Erschwert wird jetzt dieses Engagement mit der staatlichen Vorgabe der Flächenstilllegung: Betriebe mit einer Betriebsfläche von mehr als zehn Hektar müssen vier Prozent ihres Landes stilllegen.

Guter Boden fehlt in der Produktion

Diese Vorgabe hat viele schwerwiegende Konsequenzen. Guter, fruchtbarer Boden wird der Produktion entnommen. Pro Großvieheinheit muss der Landwirt aber eine bestimmte Fläche nachweisen – muss doch die Gülle der Tiere auf genügend Fläche ausgebracht werden. Und natürlich sollen die Tiere hauptsächlich mit dem Futter von den eigenen Feldern versorgt werden. Auf gut Deutsch: Mit der staatlich verordneten Flächenstilllegung steht der Landwirt vor dem Problem, dass er entweder seinen Tierbestand reduziert – und damit natürlich seine Einnahmen sinken – oder er Fläche zupachtet, was wiederum Geld kostet. „Der Druck auf die Pachtflächen steigt im Moment wieder enorm“, bilanziert der BBV-Kreisobmann.

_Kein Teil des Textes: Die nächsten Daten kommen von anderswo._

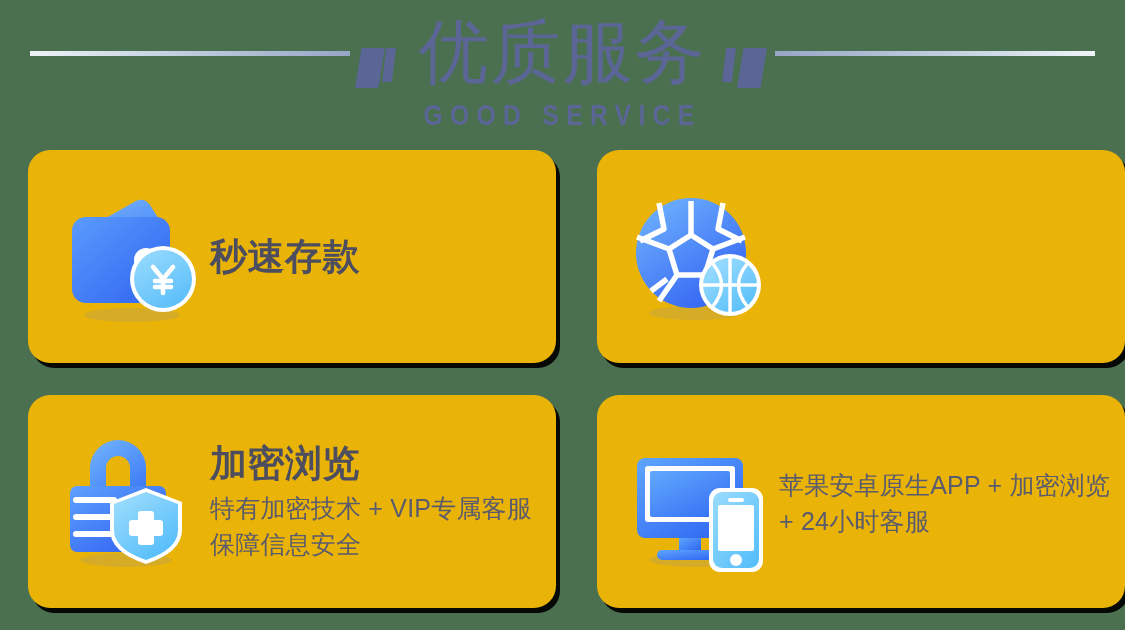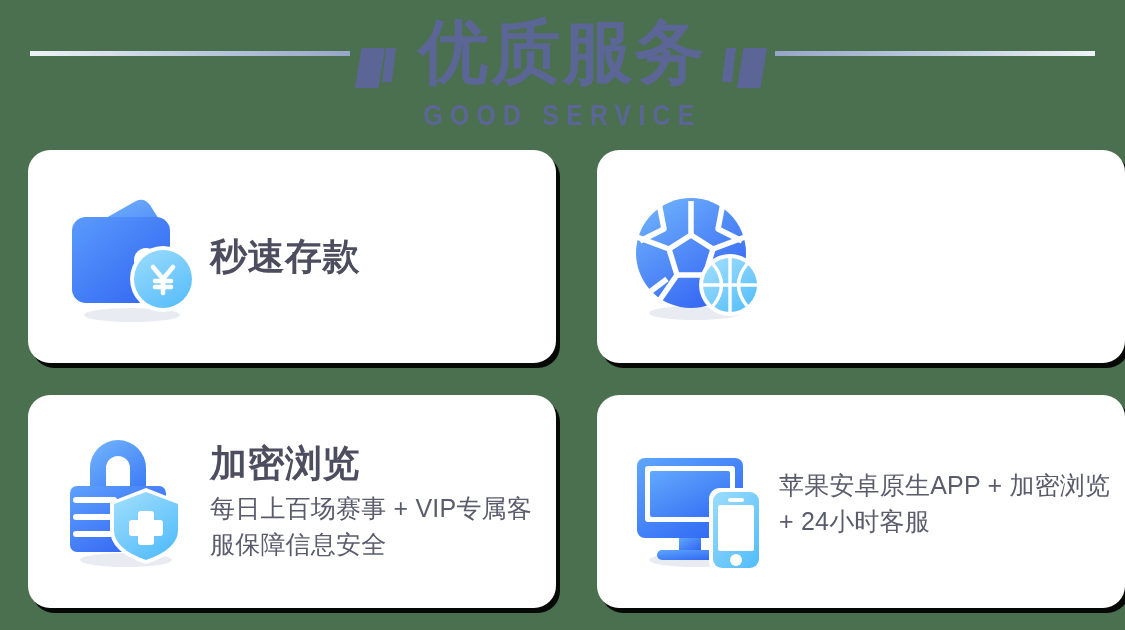--- a/index.html
+++ b/index.html
@@ -70,21 +70,21 @@
   }
 
   .header-title {
     position: absolute;
     top: 14px;
     left: 0;
     width: 1125px;
     text-align: center;
     font-size: 70px;
     line-height: 76px;
-    font-weight: 700;
+    font-weight: 400;
     color: #5b6696;
     letter-spacing: 2px;
   }
 
   .header-sub {
     position: absolute;
     top: 98px;
     left: 0;
     width: 1125px;
     text-align: center;
@@ -105,21 +105,21 @@
     display: grid;
     grid-template-columns: repeat(2, 528px);
     grid-template-rows: repeat(2, 213px);
     column-gap: 41px;
     row-gap: 32px;
     padding-left: 28px;
   }
 
   .card {
     position: relative;
-    background: #ffffff;
+    background: #eab308;
     border-radius: 22px;
     box-shadow: 4px 5px 0 0 rgba(0,0,0,0.92);
     display: flex;
     align-items: center;
     padding: 0 12px 0 32px;
     overflow: visible;
   }
 
   .card-icon {
     flex: 0 0 140px;
@@ -277,21 +277,21 @@
         <path d="M92 58 L128 72 L128 100 Q128 122 92 134 Q56 122 56 100 L56 72 Z" fill="#ffffff" transform="translate(-6,-2) scale(1.0)"></path>
         <path d="M86 60 L118 72 L118 98 Q118 117 86 128 Q54 117 54 98 L54 72 Z" fill="url(#g-shield)"></path>
         <g fill="#ffffff">
           <rect x="78" y="79" width="16" height="34" rx="3"></rect>
           <rect x="69" y="88" width="34" height="16" rx="3"></rect>
         </g>
       </svg>
     </div>
     <div class="card-text">
       <div class="card-title">加密浏览</div>
-      <div class="card-desc">每日上百场赛事 + VIP专属客服保障信息安全</div>
+      <div class="card-desc">特有加密技术 + VIP专属客服保障信息安全</div>
     </div>
   </div>
 
   <div class="card card-4">
     <div class="card-icon">
       <svg viewBox="0 0 140 140" width="140" height="140">
         <defs>
           <linearGradient id="g-mon" x1="0" y1="0" x2="0.85" y2="1">
             <stop offset="0%" stop-color="#5ea6fd"></stop>
             <stop offset="100%" stop-color="#2f66f3"></stop>

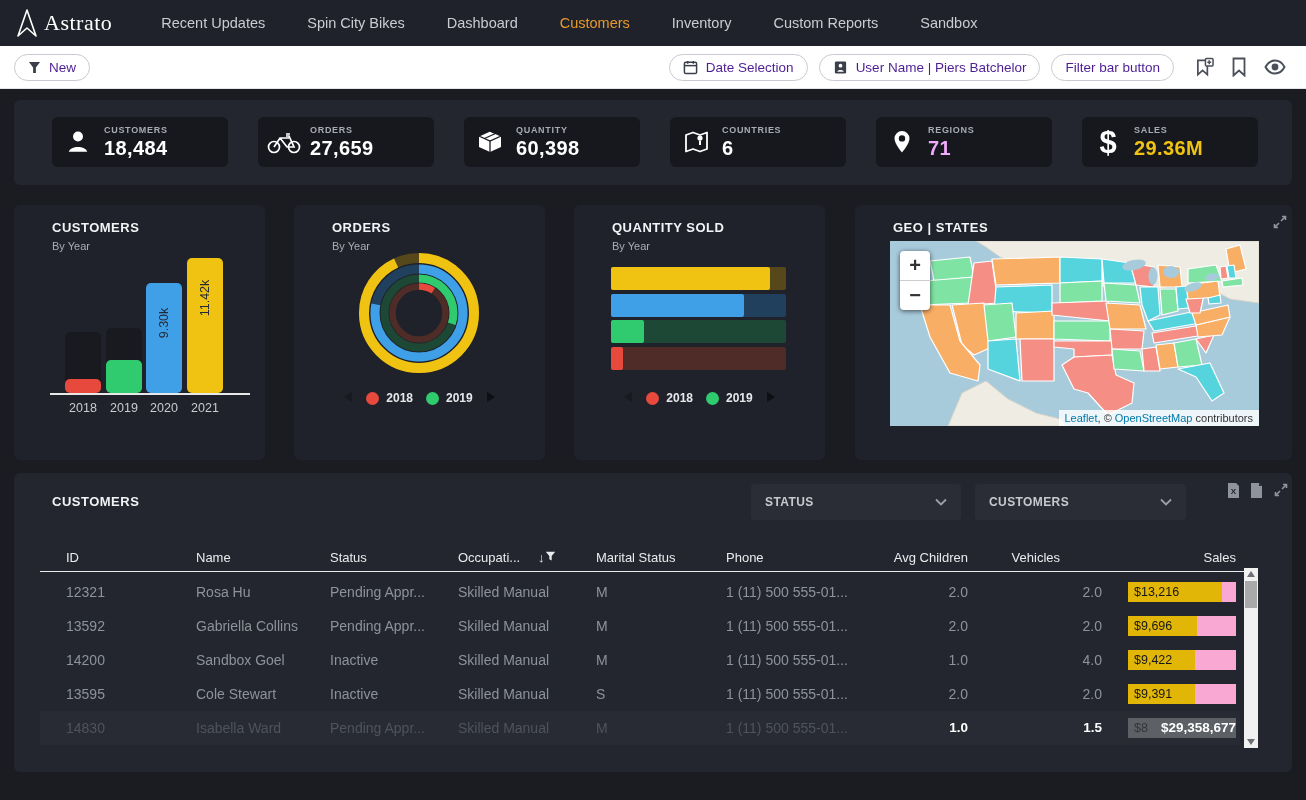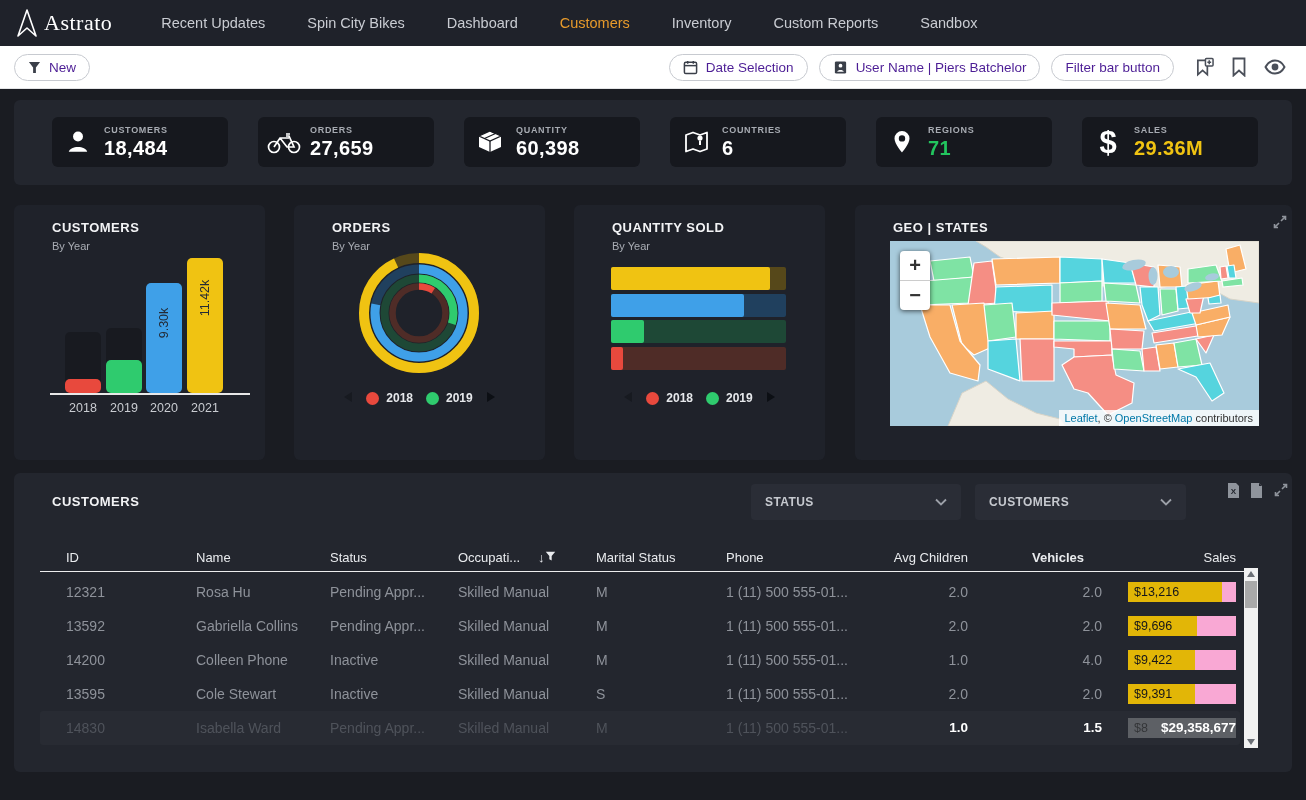--- a/index.html
+++ b/index.html
@@ -176,21 +176,21 @@
         </div>
       </div>
       <div class="kpi" style="left: 862px;">
         <div class="kpi-ic" style="">
           <svg width="24" height="27" viewBox="0 0 24 26">
             <path fill-rule="evenodd" d="M12 1.5A7.5 7.5 0 0 0 4.5 9c0 5.3 7.5 14 7.5 14s7.5-8.7 7.5-14A7.5 7.5 0 0 0 12 1.5zm0 10.6a3.2 3.2 0 1 1 0-6.4 3.2 3.2 0 0 1 0 6.4z" fill="#fff"></path>
           </svg>
         </div>
         <div class="kpi-tx" style="">
           <div class="kpi-label" style="">REGIONS</div>
-          <div class="kpi-value" style="color: #22c55e;">71</div>
+          <div class="kpi-value" style="color: #f0abfc;">71</div>
         </div>
       </div>
       <div class="kpi" style="left: 1068px;">
         <div class="kpi-ic" style="">
           <span style="font-size:31px;font-weight:bold;color:#fff;line-height:1;">$</span>
         </div>
         <div class="kpi-tx" style="">
           <div class="kpi-label" style="">SALES</div>
           <div class="kpi-value" style="color: rgb(240, 195, 18);">29.36M</div>
         </div>
@@ -383,21 +383,21 @@
     </svg>
 
   <div class="thead" id="thead" style="position:absolute;left:0;top:72px;width:100%;height:26px;">
       <span style="left: 52px;">ID</span>
       <span style="left: 182px;">Name</span>
       <span style="left: 316px;">Status</span>
       <span style="left: 444px;">Occupati...</span>
       <span style="left: 582px;">Marital Status</span>
       <span style="left: 712px;">Phone</span>
       <span style="left: 804px; width: 150px; text-align: right;">Avg Children</span>
-      <span style="left: 920px; width: 150px; text-align: right; font-weight: bold;">Vehicles</span>
+      <span style="left: 896px; width: 150px; text-align: right;">Vehicles</span>
       <span style="left: 1072px; width: 150px; text-align: right;">Sales</span>
       <span style="left: 524px;"><span style="font-size:13px;color:#E9EBEE;">↓</span>&nbsp;&nbsp;<svg width="11" height="11" viewBox="0 0 14 14">
           <path d="M1 1h12L8.5 6.5V12l-3-1.5V6.5z" fill="#E9EBEE"></path>
         </svg></span>
     </div>
   <div class="hline"></div>
   <div id="tbody">
       <div class="trow" style="position: absolute; left: 0px; top: 102px; width: 100%; height: 34px;">
         <span style="left: 52px;">12321</span>
         <span style="left: 182px;">Rosa Hu</span>
@@ -421,21 +421,21 @@
         <span style="left: 712px;">1 (11) 500 555-01...</span>
         <span style="left: 804px; width: 150px; text-align: right;">2.0</span>
         <span style="left: 938px; width: 150px; text-align: right;">2.0</span>
         <div class="salescell" style="left: 1114px; top: 7px;">
           <div class="salesfill" style="width: 64%;"></div>
           <div class="saleslabel" style="">$9,696</div>
         </div>
       </div>
       <div class="trow" style="position: absolute; left: 0px; top: 170px; width: 100%; height: 34px;">
         <span style="left: 52px;">14200</span>
-        <span style="left: 182px;">Colleen Phone</span>
+        <span style="left: 182px;">Sandbox Goel</span>
         <span style="left: 316px;">Inactive</span>
         <span style="left: 444px;">Skilled Manual</span>
         <span style="left: 582px;">M</span>
         <span style="left: 712px;">1 (11) 500 555-01...</span>
         <span style="left: 804px; width: 150px; text-align: right;">1.0</span>
         <span style="left: 938px; width: 150px; text-align: right;">4.0</span>
         <div class="salescell" style="left: 1114px; top: 7px;">
           <div class="salesfill" style="width: 62%;"></div>
           <div class="saleslabel" style="">$9,422</div>
         </div>

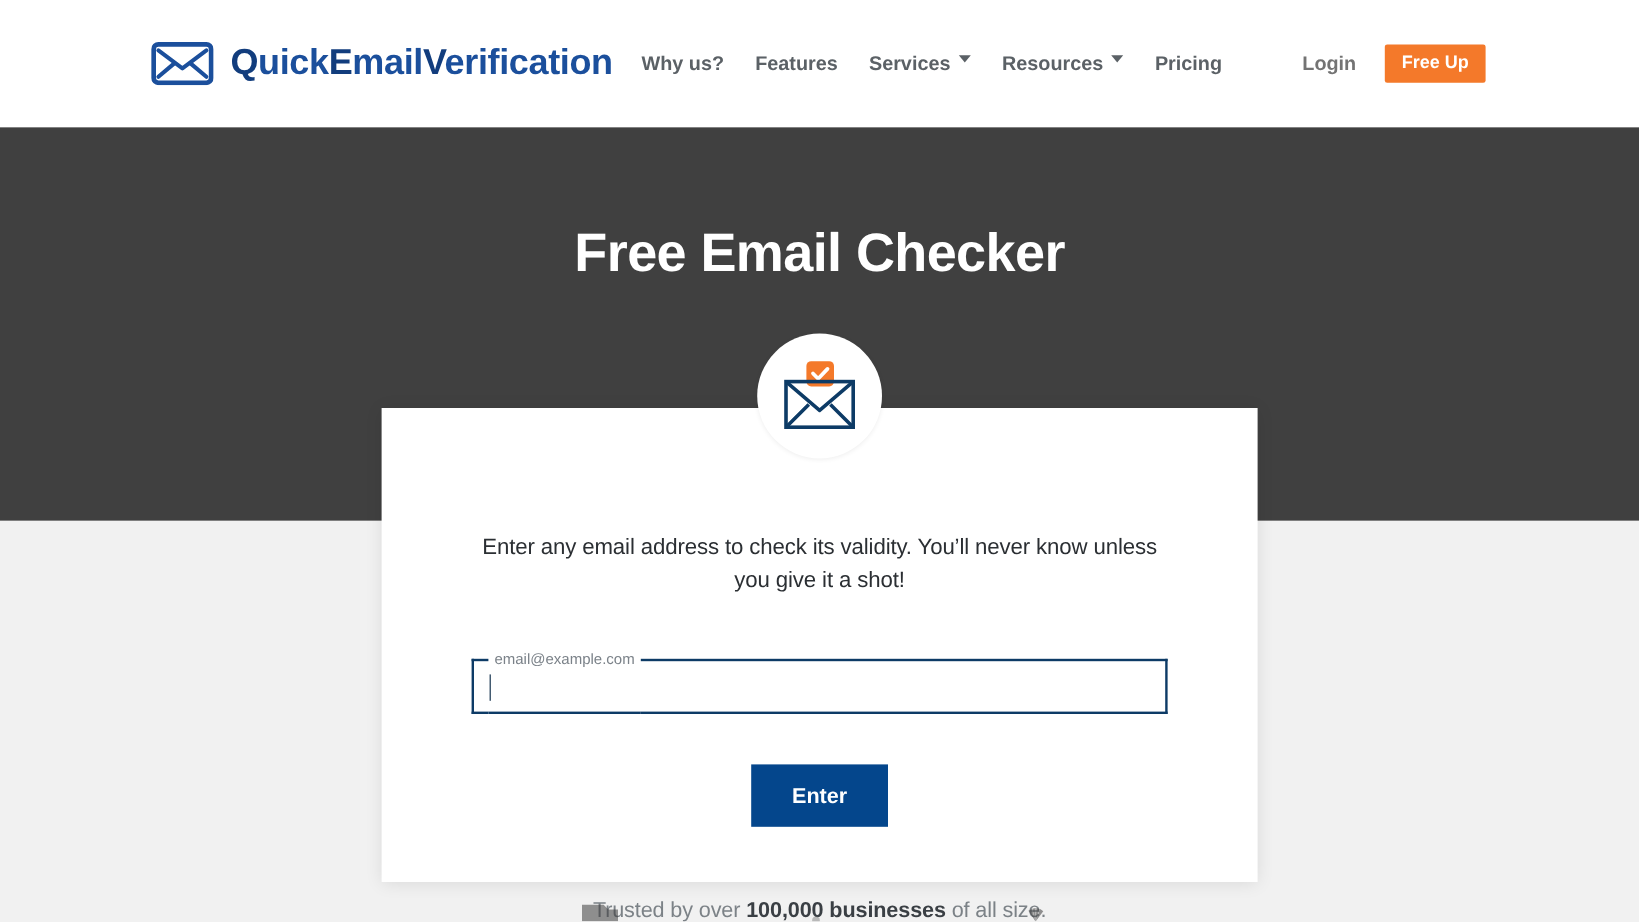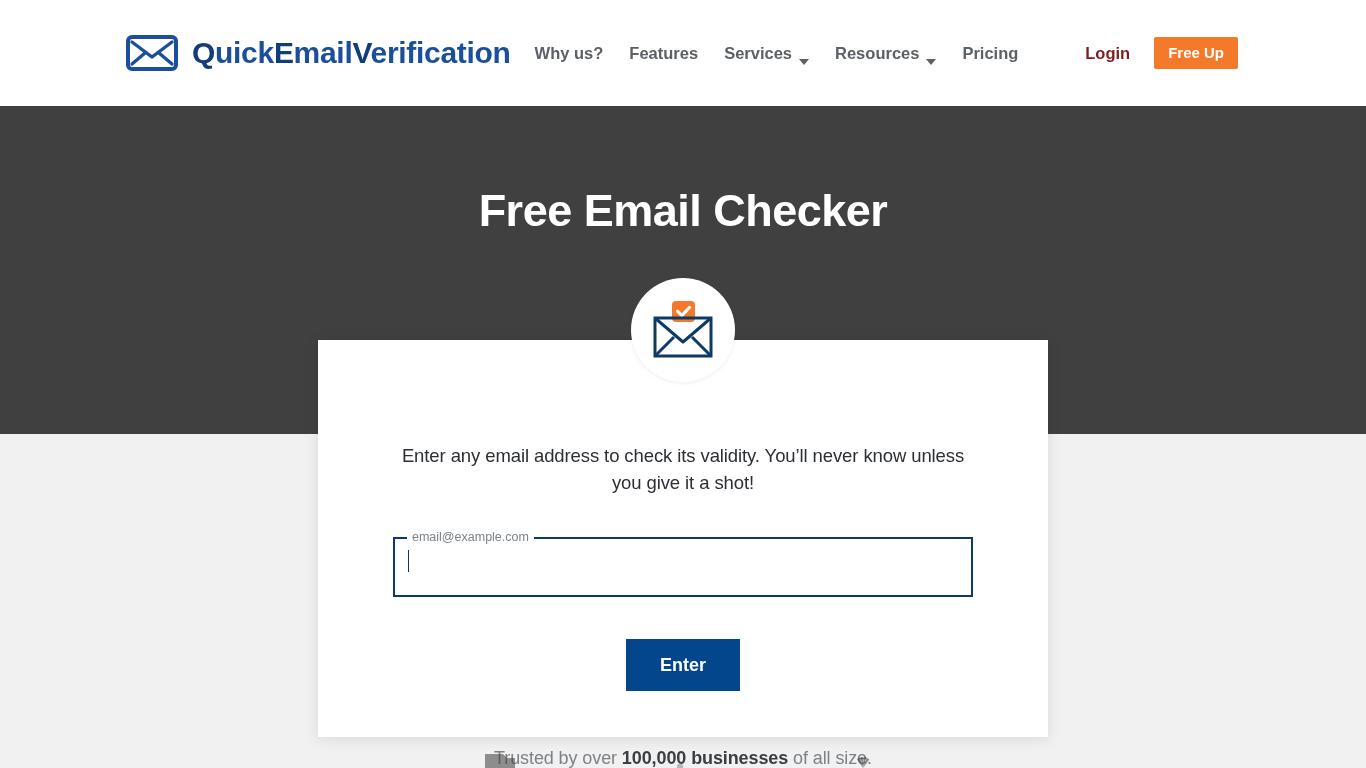--- a/index.html
+++ b/index.html
@@ -60,21 +60,21 @@
     margin-left: 24px;
   }
 
   .nav-link {
     font-size: 16.5px;
     font-weight: bold;
     color: #5b6166;
     text-decoration: none;
     white-space: nowrap;
     display: flex;
-    align-items: flex-end;
+    align-items: flex-start;
     gap: 7px;
     cursor: pointer;
   }
 
   .caret {
     width: 0; height: 0;
     border-left: 5px solid transparent;
     border-right: 5px solid transparent;
     border-top: 6px solid #5b6166;
     display: inline-block;
@@ -85,21 +85,21 @@
   .header-right {
     margin-left: auto;
     display: flex;
     align-items: center;
     gap: 24px;
   }
 
   .login-link {
     font-size: 16.5px;
     font-weight: bold;
-    color: #7f1d1d;
+    color: #737373;
     text-decoration: none;
     white-space: nowrap;
     cursor: pointer;
   }
 
   .signup-btn {
     background: #f4792a;
     color: #ffffff;
     font-size: 15px;
     font-weight: bold;
@@ -171,23 +171,23 @@
     font-size: 18.5px;
     line-height: 1.45;
     color: #2b2f33;
     max-width: 580px;
     margin: 17px auto;
     letter-spacing: -0.1px;
   }
 
   
   .field-wrap {
-    margin-top: 40px;
-    position: relative;
-    height: 60px;
+    margin-top: 52px;
+    position: relative;
+    height: 46px;
   }
 
   .field-box {
     position: absolute;
     inset: 0;
     display: flex;
     pointer-events: none;
   }
 
   .notch-lead {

Verlierer dieses Spiels ist auch der Kiebitz: Gerne würden die Landwirte helfen, die Vögel auf der stillgelegten Fläche nisten zu lassen – das geht aber nicht, denn stillgelegte Flächen müssen geschlossen sein, sprich: zugewachsen. „Und da der Landwirt mit dem Rest der Fläche ohnehin schon knapp haushalten muss, wird er keinen Platz für Nistflächen schaffen können“, so Andres.

Viel bedenklicher sei natürlich, dass guter, fruchtbarer Ackerboden stillgelegt werden muss – „solche Flächen zu rekultivieren, das dauert dann seine Zeit.“ Besonders kritisch findet Andres das angesichts der Tatsache, dass die Zuwanderung in Deutschland steigt. „Wie sollen wir alle Menschen ernähren?“, fragt der BBV-Kreisobmann.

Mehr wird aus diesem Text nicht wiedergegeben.